2.1. General Characteristics and Serum Lipid Levels

The baseline characteristics of the patients with CAD or IS and the controls are shown in Table 1. The mean age, male to female ratio, serum LDL-C and apolipoprotein (Apo) B levels and the percentages of subjects who smoked were similar between the controls and CAD patients and between the controls and IS patients. The average body mass index (BMI), diastolic blood pressure, pulse pressure, and serum triglyceride (TG) levels were significantly higher and serum total cholesterol (TC), HDL-C, Apo AI, ApoAI/ApoB ratio and the percentages of subjects who consumed alcohol were significantly lower in the CAD and IS patients than in the controls.
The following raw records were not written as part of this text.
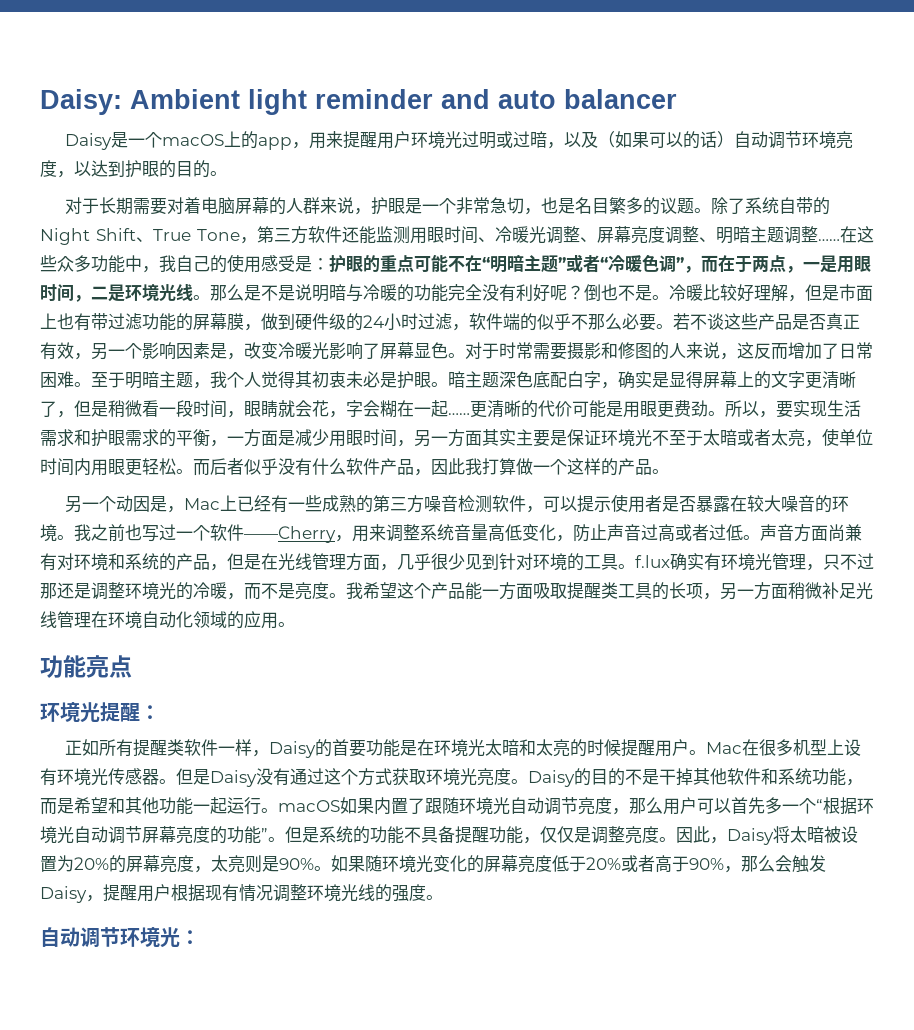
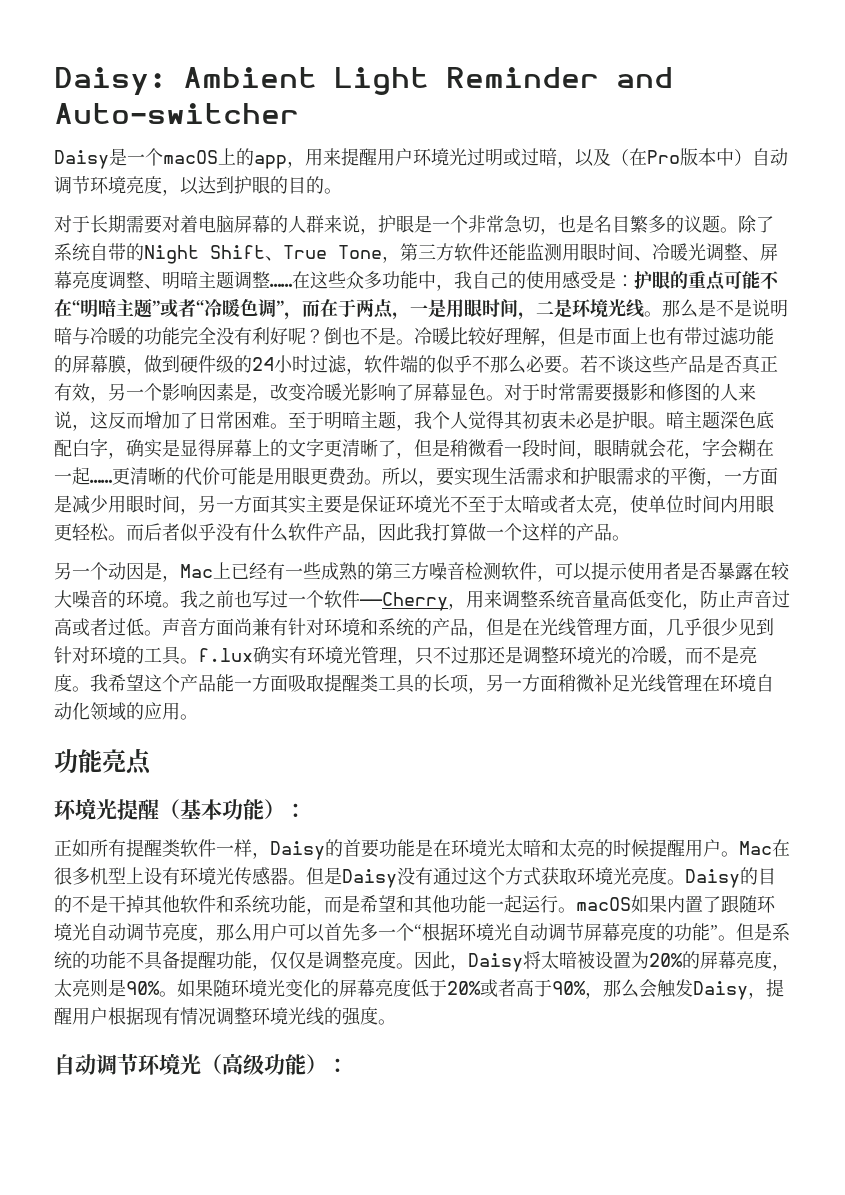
- Daisy: Ambient light reminder and auto balancer
+ Daisy: Ambient Light Reminder and Auto-switcher
- Daisy是一个macOS上的app，用来提醒用户环境光过明或过暗，以及（如果可以的话）自动调节环境亮度，以达到护眼的目的。
+ Daisy是一个macOS上的app，用来提醒用户环境光过明或过暗，以及（在Pro版本中）自动调节环境亮度，以达到护眼的目的。
- 声音方面尚兼有对环境和系统的产品，但是在光线管理方面，几乎很少见到针对环境的工具。f.lux确实有环境光管理，只不过那还是调整环境光的冷暖，而不是亮度。
+ 声音方面尚兼有针对环境和系统的产品，但是在光线管理方面，几乎很少见到针对环境的工具。f.lux确实有环境光管理，只不过那还是调整环境光的冷暖，而不是亮度。
- 环境光提醒：
+ 环境光提醒（基本功能）：
- 自动调节环境光：
+ 自动调节环境光（高级功能）：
2.2. Genotypic and Allelic Frequencies

The frequency of the A and C alleles was 84.2% and 15.8% in the controls, 87.5% and 12.5% in the CAD patients, and 87.7% and 12.3% in the IS patients respectively (Table 2). The frequency of the AA, AC and CC genotypes was 70.1%, 28.2% and 1.7% in the controls, 77.0%, 21.0% and 2.0% in the CAD patients, and 76.4%, 22.5% and 1.1% in the IS patients respectively. The genotypic and allelic frequencies were different between the control and CAD patients and between the controls and IS patients. The genotypic and allelic frequencies were concordant with those predicted by the Hardy-Weinberg proportions in both experimental groups (p = 0.292 for CAD and p = 0.336 for IS) and controls (p = 0.145).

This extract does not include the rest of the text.